Secondary Mechanism: Nuclear Translocation
In 2018, Kim et al. (PMID: 29983246) published a landmark finding in Cell Metabolism: under metabolic stress — glucose restriction, serum deprivation, or oxidative stress — MOTS-c translocates from the cytoplasm to the nucleus within 30 minutes. Once in the nucleus, MOTS-c regulates gene expression in an AMPK-dependent manner, interacting with antioxidant response element (ARE)-regulating transcription factors including NRF2.
This means MOTS-c doesn’t just flip an enzymatic switch — it physically moves to the cell’s command center and adjusts which genes are turned on or off. This is remarkable because MOTS-c is encoded in mitochondrial DNA but acts on nuclear DNA — a form of mitonuclear communication that suggests the two genomes co-evolved to cross-regulate each other.
Plain English
When cells are stressed, MOTS-c travels from the cell’s energy factories (mitochondria) to the cell’s headquarters (nucleus) and changes which genes are active.
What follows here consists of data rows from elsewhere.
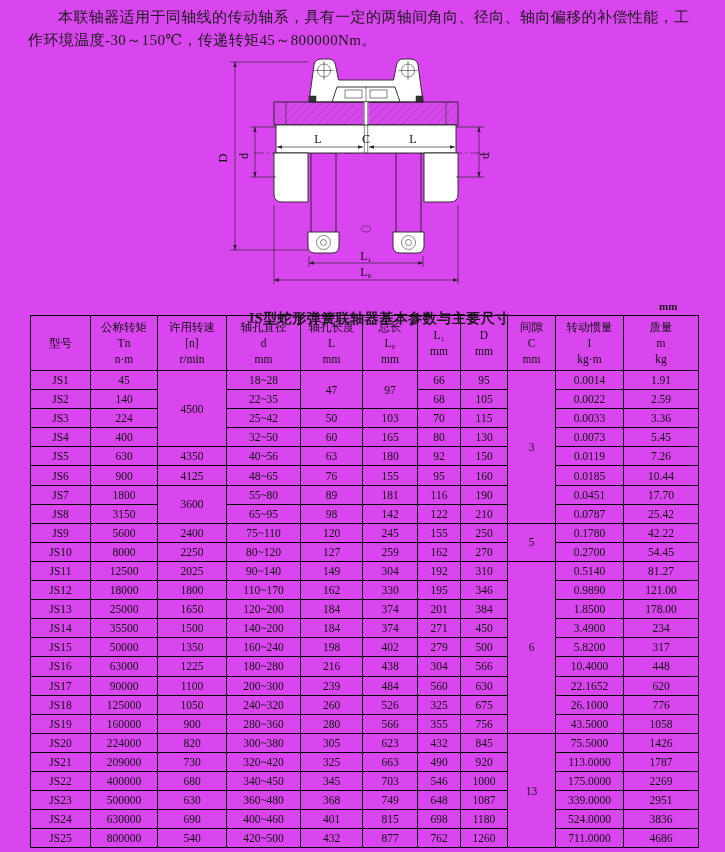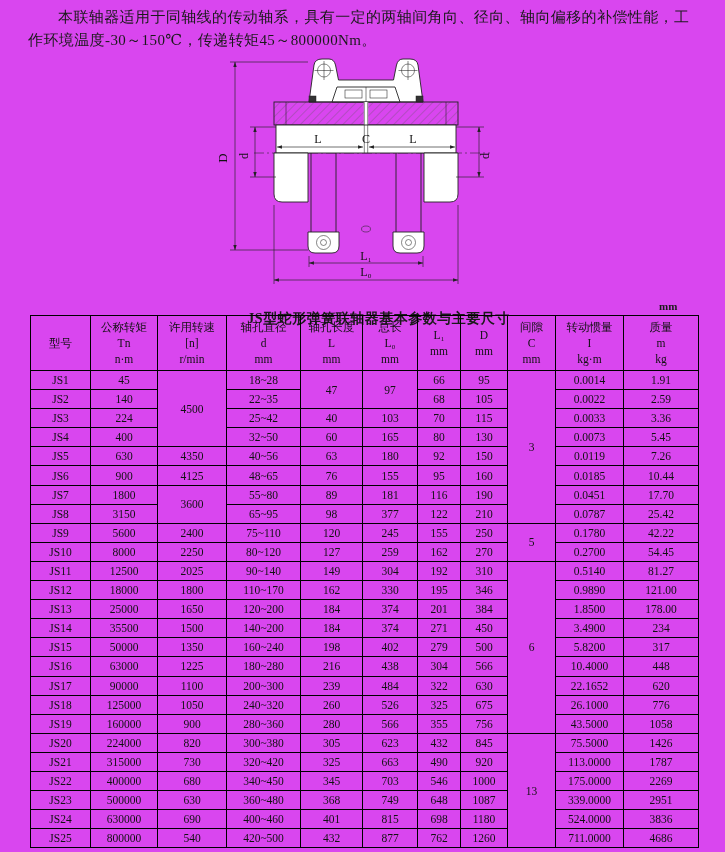--- a/index.html
+++ b/index.html
@@ -198,7 +198,7 @@
           <td>JS3</td>
           <td>224</td>
           <td>25~42</td>
-          <td>40</td>
+          <td>50</td>
           <td>103</td>
           <td>70</td>
           <td>115</td>

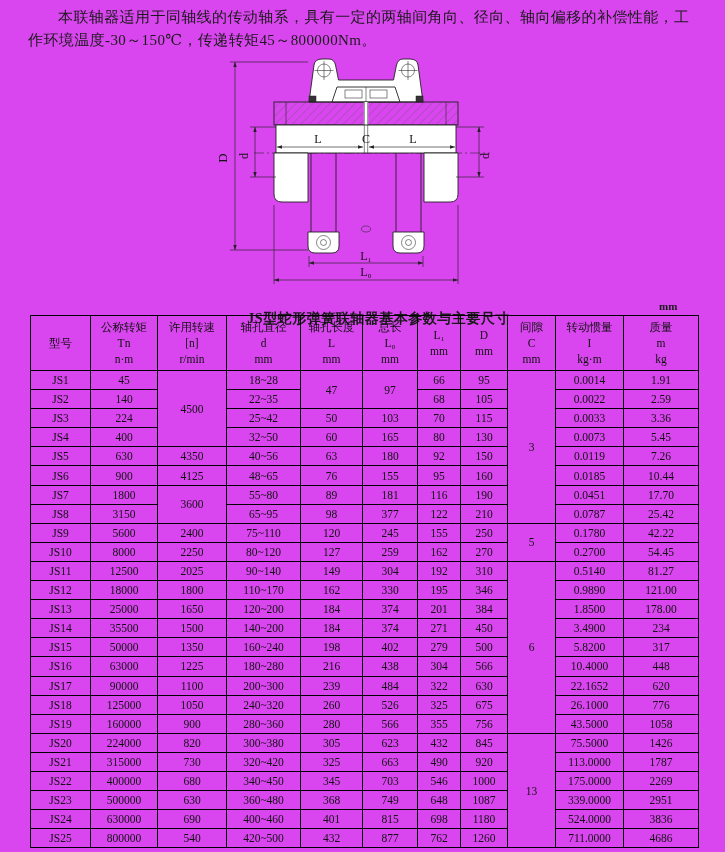--- a/index.html
+++ b/index.html
@@ -257,7 +257,7 @@
           <td>3150</td>
           <td>65~95</td>
           <td>98</td>
-          <td>377</td>
+          <td>142</td>
           <td>122</td>
           <td>210</td>
           <td>0.0787</td>

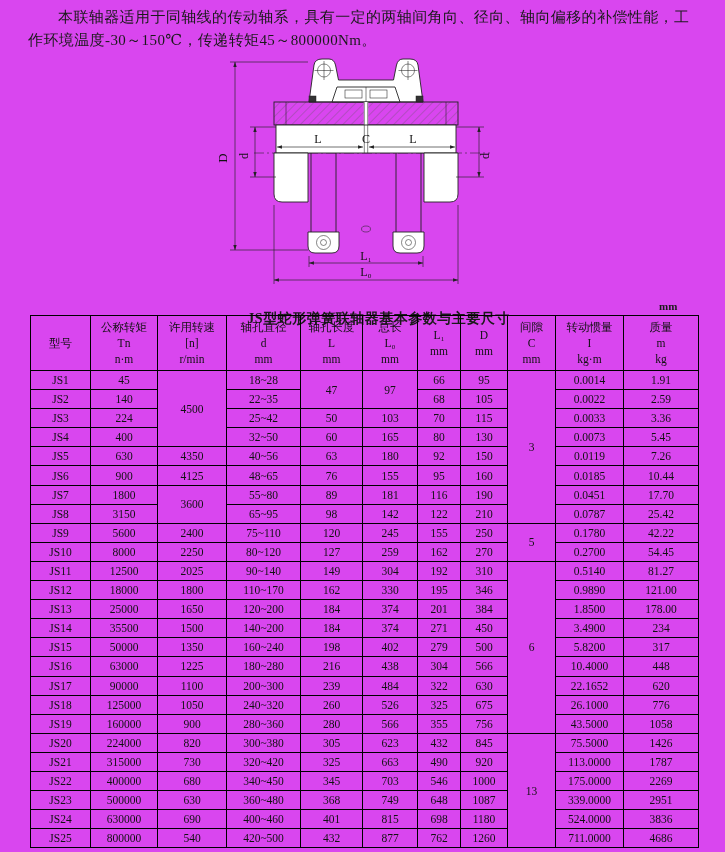--- a/index.html
+++ b/index.html
@@ -368,7 +368,7 @@
           <td>200~300</td>
           <td>239</td>
           <td>484</td>
-          <td>322</td>
+          <td>560</td>
           <td>630</td>
           <td>22.1652</td>
           <td>620</td>

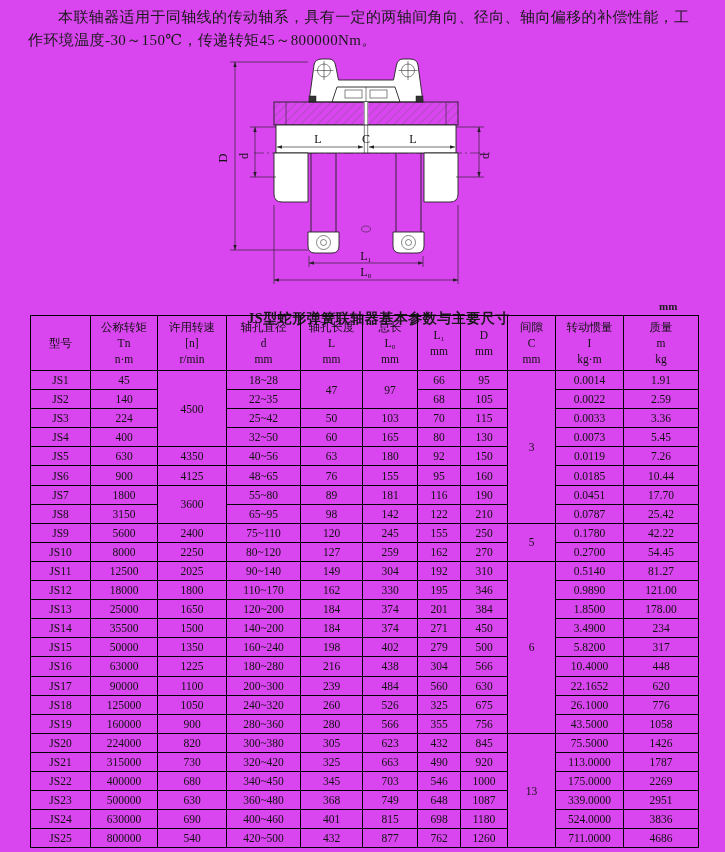--- a/index.html
+++ b/index.html
@@ -412,7 +412,7 @@
         </tr>
         <tr>
           <td>JS21</td>
-          <td>315000</td>
+          <td>209000</td>
           <td>730</td>
           <td>320~420</td>
           <td>325</td>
It turns on antioxidant defenses and metabolic adaptation programs. This is like a field reporter going directly to the editor’s desk — the information doesn’t go through intermediaries; it goes straight to the decision-maker.
Exercise Mimicry and Age-Related Decline
Reynolds et al. (PMID: 33473109) demonstrated in 2021 that MOTS-c is exercise-induced in both mice and humans. In humans, exercise increased MOTS-c expression in skeletal muscle and in circulation. In mice, the same study showed that MOTS-c levels decline with age — and that treating aged mice (23.5 months, roughly equivalent to human 70s) with MOTS-c three times per week improved their physical capacity and muscle homeostasis.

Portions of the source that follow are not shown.